Goddesses of Destruction and Creation

The Goddess of Destruction and Creation, Mother Nature, Aset, the 10,000 faces of the Goddess; it has been said (over and over again) “don’t mess with Mother Nature.” The Divine Feminine, Mother Nature, is stronger than man/humans. Throughout history She is honored, feared, worshiped, and, discussed here.

With Goddess Pele now creating fear and tremors in Hawaii, I see her in the Egyptian image of the Goddess of Destruction, Sekhmet. The Goddess is worshiped throughout the world with different words and images, however in the end they are all related, if not the same.

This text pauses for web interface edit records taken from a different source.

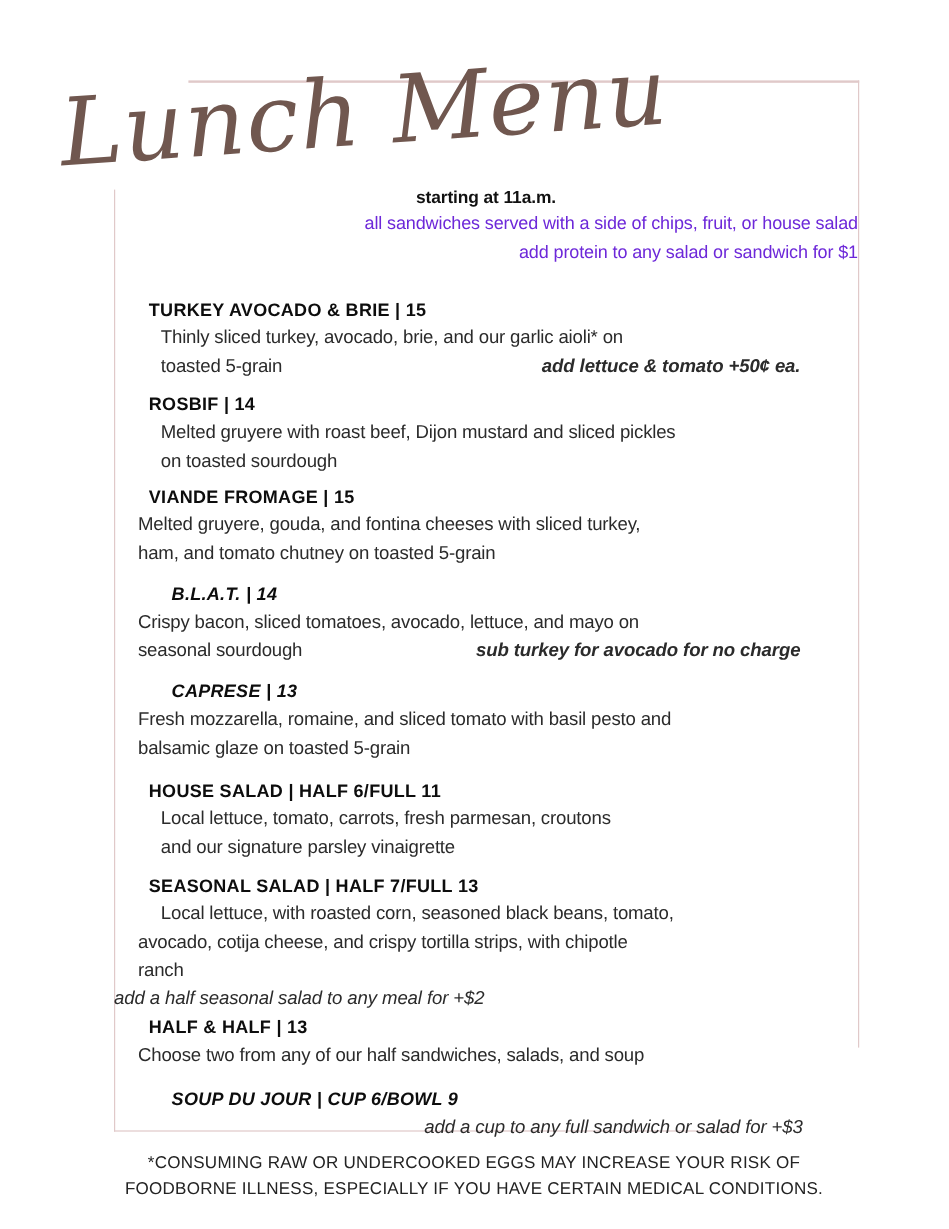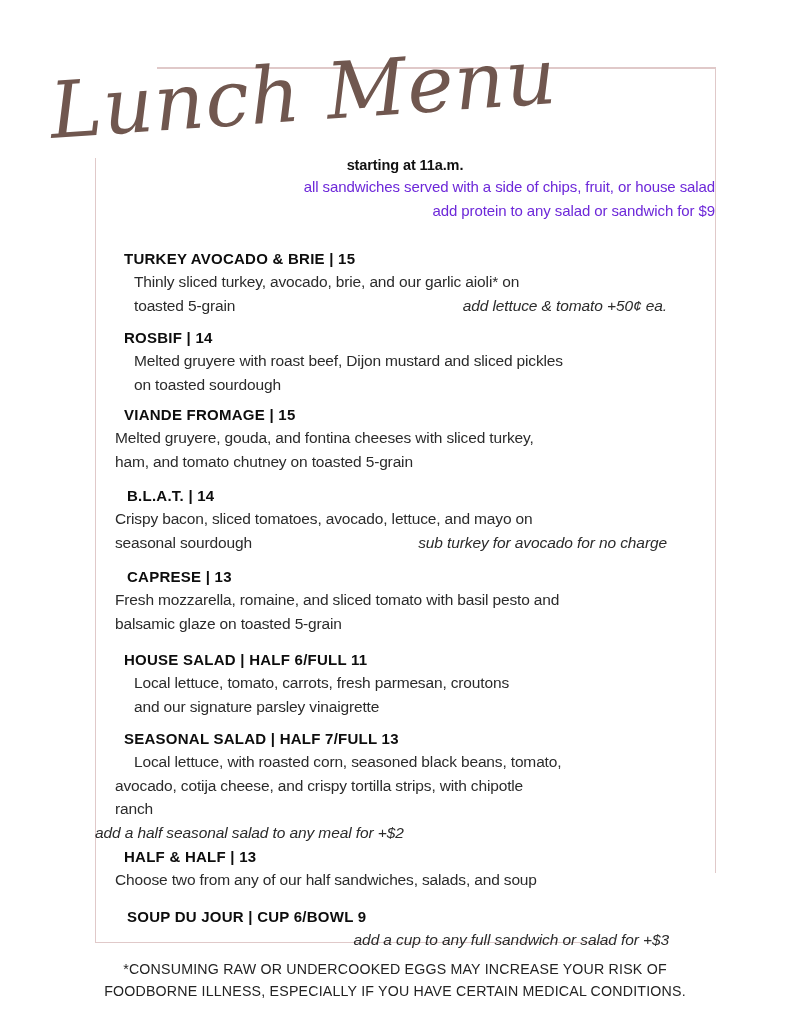--- a/index.html
+++ b/index.html
@@ -103,41 +103,42 @@
     position: relative;
   }
   .item-name {
     font-size: 15px;
     font-weight: bold;
     letter-spacing: 0.25px;
     color: #0d0d0d;
     line-height: 22px;
     padding-left: 29px;
   }
-  .menu-item.indented .item-name { padding-left: 32px; }
+  .menu-item.indented .item-name { padding-left: 48px; font-style: italic; }
   .item-desc {
     font-size: 15.5px;
     line-height: 23.5px;
     color: #2b2b2b;
     letter-spacing: -0.15px;
     padding-left: 39px;
     position: relative;
   }
   .item-desc.wide { padding-left: 20px; }
   .item-note {
     font-style: italic;
     font-size: 15.5px;
     color: #2b2b2b;
     letter-spacing: -0.1px;
     white-space: nowrap;
   }
   .note-right {
     position: absolute;
     right: 48px;
     bottom: 0;
+    font-weight: bold;
   }
   .note-block {
     text-align: left;
     padding-right: 48px;
     line-height: 23.5px;
   }
   .note-block-soup {
     text-align: right;
     padding-right: 46px;
     line-height: 23.5px;
@@ -172,21 +173,21 @@
 
 <div id="menu-title">
   <svg viewBox="0 0 400 100" preserveAspectRatio="xMinYMin meet" aria-hidden="true">
     <text x="0" y="80" transform="rotate(-4 0 80)">Lunch Menu</text>
   </svg>
 </div>
 
 <div id="menu-header">
   <div id="header-starting">starting at 11a.m.</div>
   <div class="header-note">all sandwiches served with a side of chips, fruit, or house salad</div>
-  <div class="header-note">add protein to any salad or sandwich for $9</div>
+  <div class="header-note">add protein to any salad or sandwich for $1</div>
 </div>
 
 <div id="menu-items">
 
   <div class="menu-item">
     <div class="item-name">TURKEY AVOCADO &amp; BRIE | 15</div>
     <div class="item-desc">Thinly sliced turkey, avocado, brie, and our garlic aioli* on</div>
     <div class="item-desc">
       <span>toasted 5-grain</span>
       <span class="item-note note-right">add lettuce &amp; tomato +50¢ ea.</span>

In Egypt, the lion represented the ferocious destructive aspect of the heat of the sun. Sekhmet, the Lion Goddess, is the Goddess of destruction and known as the power that protects the good and annihilates the wicked. She is the bringer of justice, a guardian and the Goddess of the sun, war, destruction, plagues and healing. She was created by Fire as a weapon of vengeance to destroy men for their wicked ways. Having once unleashed her powers for the destruction of mankind (it was a bloodbath!) the Egyptians feared a repeat performance by Sekhmet. The Egyptian people developed elaborate rituals in hopes she could be appeased. This ritual revolved around more than 700 statues of the goddess.The Egyptian priests were required to perform a ritual before a different one of these statues each morning and each afternoon of every single day of every single year. Only by the strictest adherence to this never-ending ritual could the ancient Egyptians be assured of their ability to placate Sekhmet.

Sekhmet
Sekhmet – “The Powerful One”

Tutu Pele the Fire Goddess is one of the most well known and revered Goddess in Ancient Hawaiian religion. She is the Goddess of Fire, lightning, dance, wind, volcanoes and violence. One of her names is Ka wahine `ai honua – the woman who devours the land; and like Sekhmet, she is both a creator and destroyer. She throws molten fountains into the air and governs the great flows of lava. With her power over the volcanoes, she created the Hawaiian Islands, and to this day, Pele has been known to reveal herself in the lava that is still continuing to grow and change the Hawaiian Islands.

The Face of Pele
The Face of Pele

Pele is known as the “Destroyer,” yet she is also considered a Mother Goddess. She contains within her both the destructive and creative powers of life. These powers are still very evident in Hawaii where Kilauea has been erupting. The creative force in Pele’s nature is shown in the synchronization of the elements during the eruption process. All four elements work together. Earth and fire mix creating lava; lava possesses water characteristics in the liquidity of its form, while air is represented by the billowing clouds of smoke during eruption. Air and water are also present in steam when the lava reaches the ocean forming new landmass. It is in this way that the Hawaiian archipelago was formed, and Pele is credited with its creation.

Face of Pele in Steam
Face of Pele in Steam

 

Homage to Mothers and to Re

The following is an homage to Mothers  (on behalf of Mother’s day which resonates with this ancient Priestess with several children and grandchildren):

“O my heart which I had from my mother ! O my heart which I had from mother !
O my heart of my different ages ! May there be nothing to resist me at the judgment. May there be no opposition to me from the assessors. May there be no parting of You from me in the presence of him who keeps the scales ! You are my Ka within my body, which formed and strengthened my limbs. May You come forth to the place of happiness whereto I advance. May the entourage not cause my name to stink, and may no lies be spoken against me in the presence of the god ! It is indeed well that You should hear !'”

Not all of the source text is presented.